Both North Korea and Iran have now become deeply entangled in Russia’s revisionist wars of aggression here in Europe. Iran and North Korea both supply Russia with arms, and China supplies it with financial technology and other aid, thus helping make up for the Kremlin’s own challenges of meeting the staggering munitions capacity demands of modern high-intensity conventional warfare. North Korea, in fact, also now seem to be sending troops into the fight as well.
The world of smaller rogue regimes is thus now deeply enmeshed in supporting strategic revisionism not just in political and rhetorical but now also in highly concrete ways.
At the same time, both Russia and China have shifted emphatically from an earlier, vaguely supportive approach to nuclear nonproliferation to what can now only be described as a fundamentally “pro-proliferation” one. Some years ago, there was at least a fighting chance that Moscow and Beijing might support policies to prevent proliferation because they saw that their interests, too, were served by there not being multiple new sources of potential nuclear war risk in the world. Now, however, Russia is essentially a military ally of the world’s two worst rogue proliferators, while China has stopped even pretending to care about putting any kind of restriction or sanctions on either Iran or North Korea.

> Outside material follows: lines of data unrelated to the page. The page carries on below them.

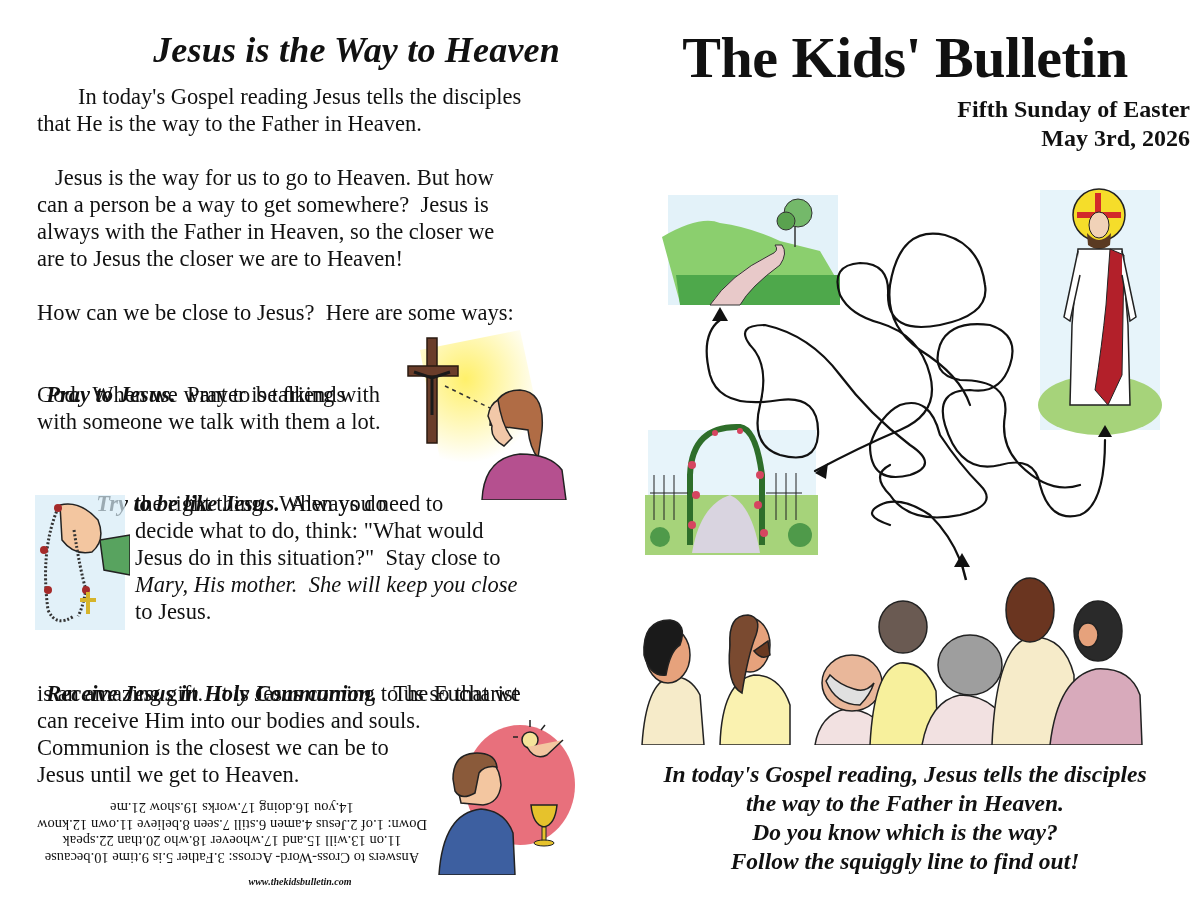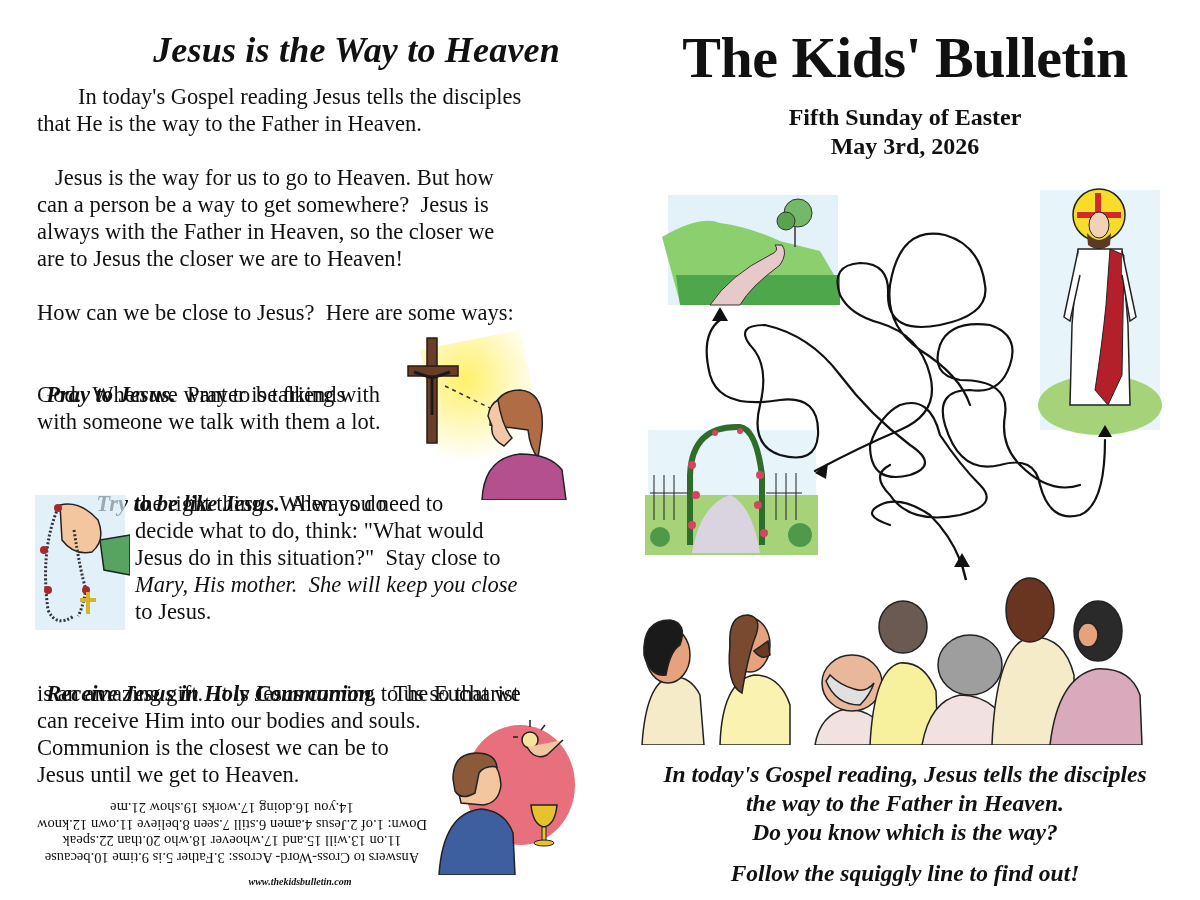--- a/index.html
+++ b/index.html
@@ -2,21 +2,21 @@
 <html><head>
 <meta charset="utf-8">
 <style>
   html, body { margin:0; padding:0; background:#ffffff; }
   body { width:1200px; height:900px; position:relative; overflow:hidden; font-family:"Liberation Serif", serif; color:#111; }
   .abs { position:absolute; }
   .title-left { left:30px; top:28px; width:530px; text-align:right; font-size:36px; font-weight:bold; font-style:italic; line-height:44px; letter-spacing:0.2px; }
   .p { position:absolute; font-size:22.5px; line-height:27px; white-space:pre; }
   .b { font-weight:bold; font-style:italic; }
   .title-right { left:620px; top:22px; width:570px; text-align:center; font-size:58px; font-weight:bold; line-height:72px; letter-spacing:-0.5px; }
-  .sub { left:620px; width:570px; text-align:center; font-size:24px; font-weight:bold; line-height:28px;margin-top:8px; }
+  .sub { left:620px; width:570px; text-align:right; font-size:24px; font-weight:bold; line-height:28px; }
   .caption { left:620px; width:570px; text-align:center; font-size:23.5px; font-weight:bold; font-style:italic; line-height:29px; }
   .answers { left:22px; top:800px; width:420px; text-align:center; font-size:14.5px; line-height:16.5px; transform:rotate(180deg); }
   .answers div { white-space:pre; }
   .url { left:150px; top:876px; width:300px; text-align:center; font-size:10px; font-weight:bold; font-style:italic; }
   svg { position:absolute; }
 </style>
 </head>
 <body>
 
 <div class="abs title-left">Jesus is the Way to Heaven</div>
@@ -223,13 +223,13 @@
 
     <path d="M420 180 Q428 112 466 104 Q500 102 510 130 L512 180 Z" fill="#d8aabb"></path>
     <ellipse cx="468" cy="66" rx="24" ry="30" fill="#2a2a2a"></ellipse>
     <ellipse cx="458" cy="70" rx="10" ry="12" fill="#e6a27c"></ellipse>
   </g>
 </svg>
 
 <div class="abs caption" style="top:760px;">In today's Gospel reading, Jesus tells the disciples</div>
 <div class="abs caption" style="top:789px;">the way to the Father in Heaven.</div>
 <div class="abs caption" style="top:818px;">Do you know which is the way?</div>
-<div class="abs caption" style="top:847px;margin-top:12px;">Follow the squiggly line to find out!</div>
+<div class="abs caption" style="top:847px;">Follow the squiggly line to find out!</div>
 
 </body></html>

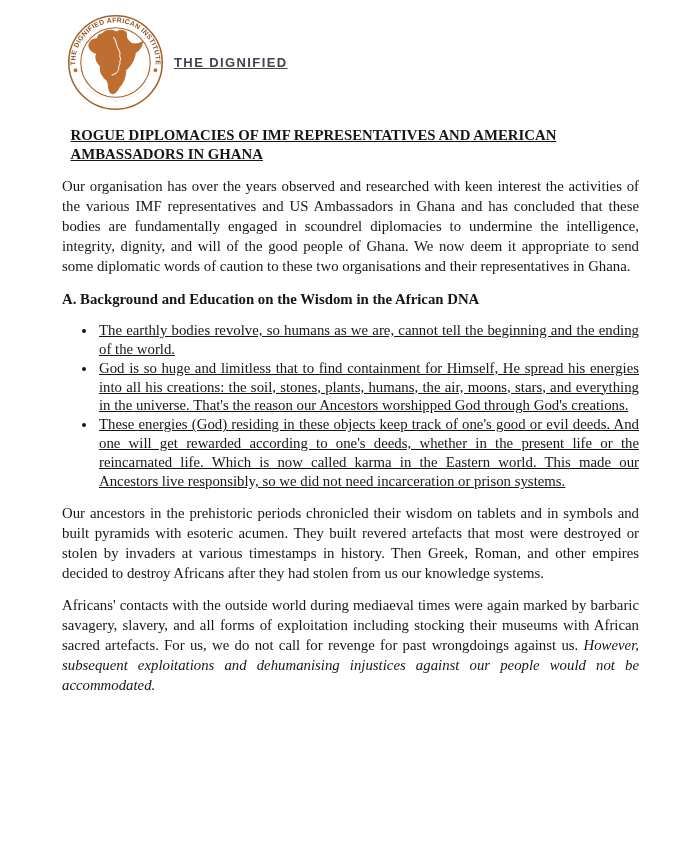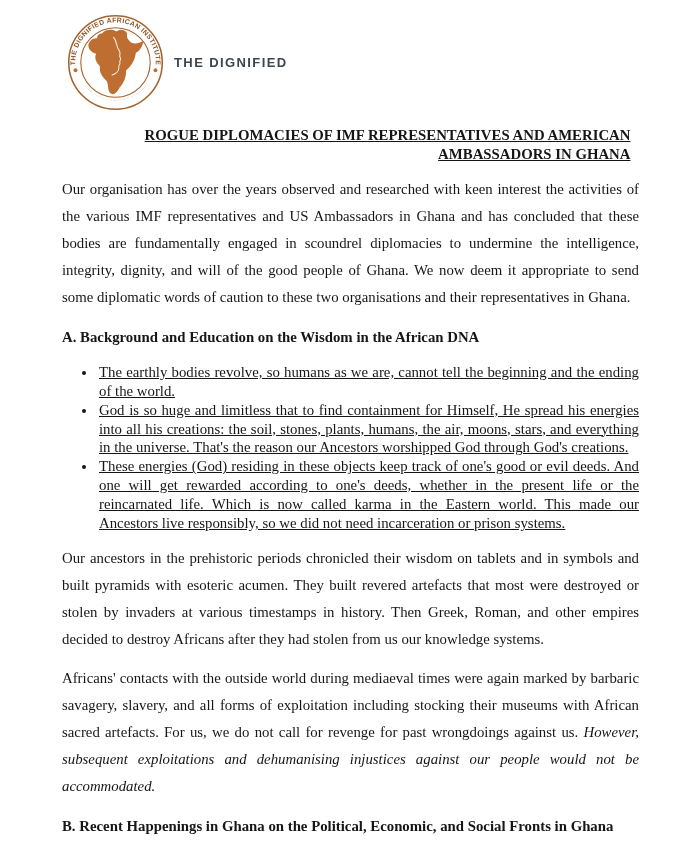--- a/index.html
+++ b/index.html
@@ -25,41 +25,42 @@
   .logo-badge { width: 97px; height: 97px; flex: 0 0 auto; }
   .wordmark {
     font-family: "Liberation Sans", sans-serif;
     font-size: 13px;
     font-weight: 600;
     letter-spacing: 1.4px;
     line-height: 17px;
     color: #3d454f;
     text-align: left;
     white-space: nowrap;
+    text-decoration: underline;
   }
   .press-release {
     text-align: right;
     font-weight: bold;
     font-size: 14.8px;
     line-height: 19px;
     margin-top: 4px;
   }
   
   .doc-title {
     font-size: 14.8px;
     line-height: 18.9px;
     font-weight: bold;
-    text-align: right;
+    text-align: left;
     text-decoration: underline;
     margin: 15px auto 0;
     max-width: 560px;
   }
   p, h2 {
     font-size: 14.8px;
-    line-height: 27px;
+    line-height: 20px;
     margin: 12px 0 0;
   }
   p { text-align: justify; }
   h2 { font-weight: bold; margin-top: 13px; }
   ul.doc-bullets {
     margin: 12px 0 0;
     padding-left: 35px;
     text-decoration: underline;
   }
   ul.doc-bullets li {
@@ -142,16 +143,15 @@
   <ul class="doc-bullets">
     <li>The earthly bodies revolve, so humans as we are, cannot tell the beginning and the ending of the world.</li>
     <li>God is so huge and limitless that to find containment for Himself, He spread his energies into all his creations: the soil, stones, plants, humans, the air, moons, stars, and everything in the universe. That's the reason our Ancestors worshipped God through God's creations.</li>
     <li>These energies (God) residing in these objects keep track of one's good or evil deeds. And one will get rewarded according to one's deeds, whether in the present life or the reincarnated life. Which is now called karma in the Eastern world. This made our Ancestors live responsibly, so we did not need incarceration or prison systems.</li>
   </ul>
 
   <p>Our ancestors in the prehistoric periods chronicled their wisdom on tablets and in symbols and built pyramids with esoteric acumen. They built revered artefacts that most were destroyed or stolen by invaders at various timestamps in history. Then Greek, Roman, and other empires decided to destroy Africans after they had stolen from us our knowledge systems.</p>
 
   <p><span>Africans' contacts with the outside world during mediaeval times were again marked by barbaric savagery, slavery, and all forms of exploitation including stocking their museums with African sacred artefacts. For us, we do not call for revenge for past wrongdoings against us. </span><span class="italic">However, subsequent exploitations and dehumanising injustices against our people would not be accommodated.</span></p>
 
-  <h2>B. Recent Happenings in Ghana on the Political, Economic, and Social Fronts in Ghana</h2>
 
 
 </div>
 
 </body></html>

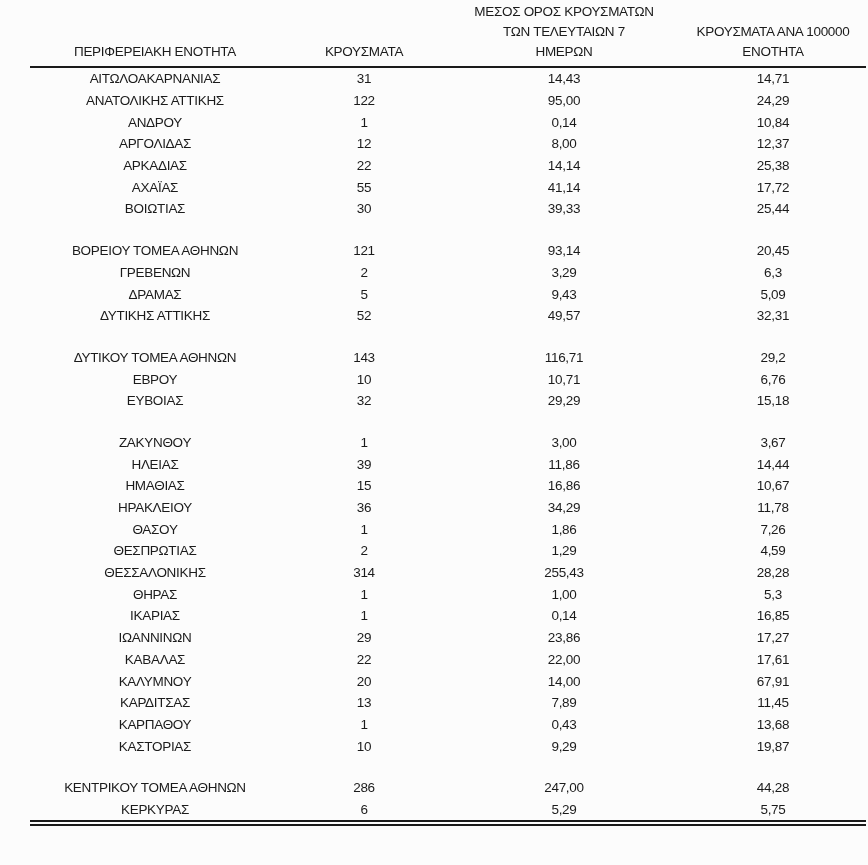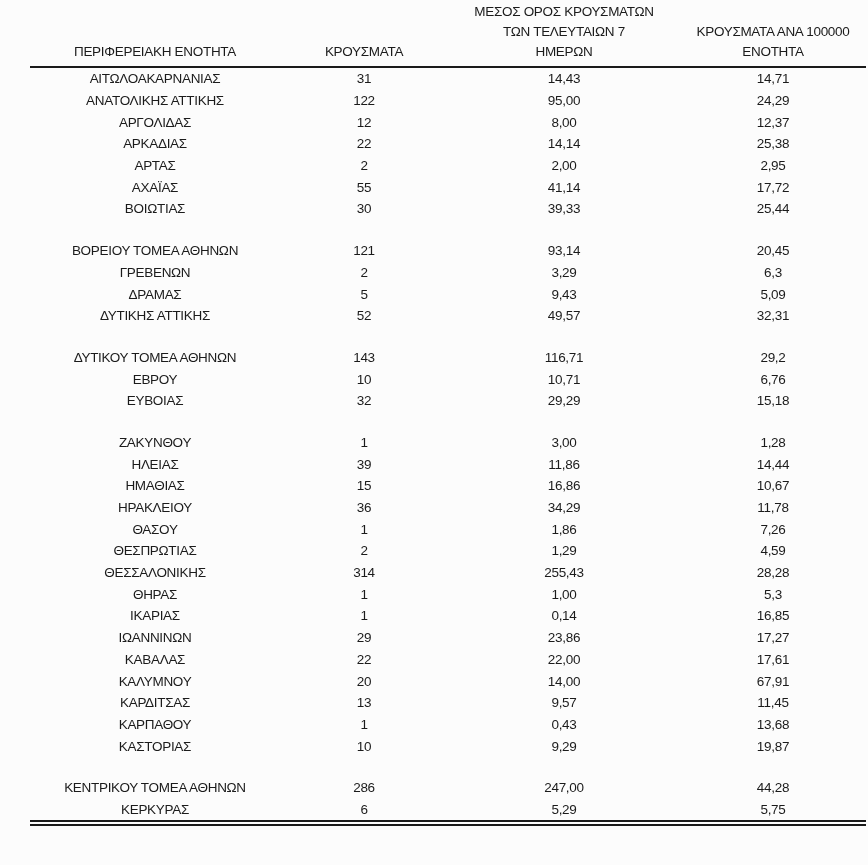--- a/index.html
+++ b/index.html
@@ -82,38 +82,38 @@
           <td>14,43</td>
           <td>14,71</td>
         </tr>
         <tr>
           <td>ΑΝΑΤΟΛΙΚΗΣ ΑΤΤΙΚΗΣ</td>
           <td>122</td>
           <td>95,00</td>
           <td>24,29</td>
         </tr>
         <tr>
+          <td>ΑΝΔΡΟΥ</td>
+          <td>1</td>
+          <td>0,14</td>
+          <td>10,84</td>
+        </tr>
+        <tr>
           <td>ΑΡΓΟΛΙΔΑΣ</td>
           <td>12</td>
           <td>8,00</td>
           <td>12,37</td>
         </tr>
         <tr>
           <td>ΑΡΚΑΔΙΑΣ</td>
           <td>22</td>
           <td>14,14</td>
           <td>25,38</td>
         </tr>
         <tr>
-          <td>ΑΡΤΑΣ</td>
-          <td>2</td>
-          <td>2,00</td>
-          <td>2,95</td>
-        </tr>
-        <tr>
           <td>ΑΧΑΪΑΣ</td>
           <td>55</td>
           <td>41,14</td>
           <td>17,72</td>
         </tr>
         <tr>
           <td>ΒΟΙΩΤΙΑΣ</td>
           <td>30</td>
           <td>39,33</td>
           <td>25,44</td>
@@ -166,21 +166,21 @@
           <td>29,29</td>
           <td>15,18</td>
         </tr>
         <tr class="spacer-row">
           <td colspan="4"></td>
         </tr>
         <tr>
           <td>ΖΑΚΥΝΘΟΥ</td>
           <td>1</td>
           <td>3,00</td>
-          <td>1,28</td>
+          <td>3,67</td>
         </tr>
         <tr>
           <td>ΗΛΕΙΑΣ</td>
           <td>39</td>
           <td>11,86</td>
           <td>14,44</td>
         </tr>
         <tr>
           <td>ΗΜΑΘΙΑΣ</td>
           <td>15</td>
@@ -237,21 +237,21 @@
         </tr>
         <tr>
           <td>ΚΑΛΥΜΝΟΥ</td>
           <td>20</td>
           <td>14,00</td>
           <td>67,91</td>
         </tr>
         <tr>
           <td>ΚΑΡΔΙΤΣΑΣ</td>
           <td>13</td>
-          <td>9,57</td>
+          <td>7,89</td>
           <td>11,45</td>
         </tr>
         <tr>
           <td>ΚΑΡΠΑΘΟΥ</td>
           <td>1</td>
           <td>0,43</td>
           <td>13,68</td>
         </tr>
         <tr>
           <td>ΚΑΣΤΟΡΙΑΣ</td>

So the world’s smaller disruptors and destabilizers are now thoroughly in bed with its big ones, and vice versa – and we in NATO cannot pretend any longer that these are entirely separate issues. We can no longer afford to be divided amongst ourselves in the face of such threats.
Provocation and Risk-Tolerance
This increasingly collaborative group of threat actors, moreover – whom I have elsewhere termed the “Dark Quad” – increasingly see their ability to absorb cost and tolerate risk as a source of powerful comparative advantage in dealing with their perceived enemies among the Western democracies. I believe they still fear our military potential, but they see us as politically divided, societally weak, and fundamentally risk-averse, and they assume that by provocative and disruptive behavior and various sorts of saber-rattling they can keep us off-balance and sufficiently afraid of entanglement and escalation that we will be deterred from trying to resist their aggressive and disruptive plans.
This is, in short, a very deliberate effort to exacerbate our political divisions, worries about escalation, and distaste for nuclear risk, and to weaponize these things for coercive bargaining. And this involves much more than just the use of nuclear saber-rattling in what I call an “offensive nuclear umbrella” that can deter others from impeding wars of conquest and thus facilitate regional aggression.
More broadly, these increasingly collaborative adversaries are engaged in an ongoing campaign to confront the West with constant challenges from an array of shifting but multi-layered and mutually-reinforcing provocations just below the level of direct armed conflict that may – and are indeed intended to – test our political and psychological resilience in unprecedented ways.
Such a strategy of constant, low-level engagement and operational “friction” does many things at once. It is, of course, intended to distract, preoccupy, disorient, and unsettle Western decision-makers, making effective allied collective action more challenging and sustained attention on coherent Western strategy and counterstrategy more difficult to achieve.
But it is also a tool for collecting intelligence about our reactions, helping the adversaries learn what rattles us, what our reaction times are, and where our strengths and weaknesses lie in responding to their provocations. And it offers the ongoing option to these adversaries of stepping up any given element of this “friction” campaign at will – or perhaps all of them at the same time – either in opportunistic ways for coercive bargaining or in support of (or preparation for) an actual military assault.
And that’s just what happens to stress our collective resilience in peacetime. From the Russians, for example, we already see a constant litany of provocations that includes cyber probes, airspace and maritime domain violations, the use of illegal chemical weapons on NATO soil, political subversion, and attempted assassination and sabotage operations in NATO countries.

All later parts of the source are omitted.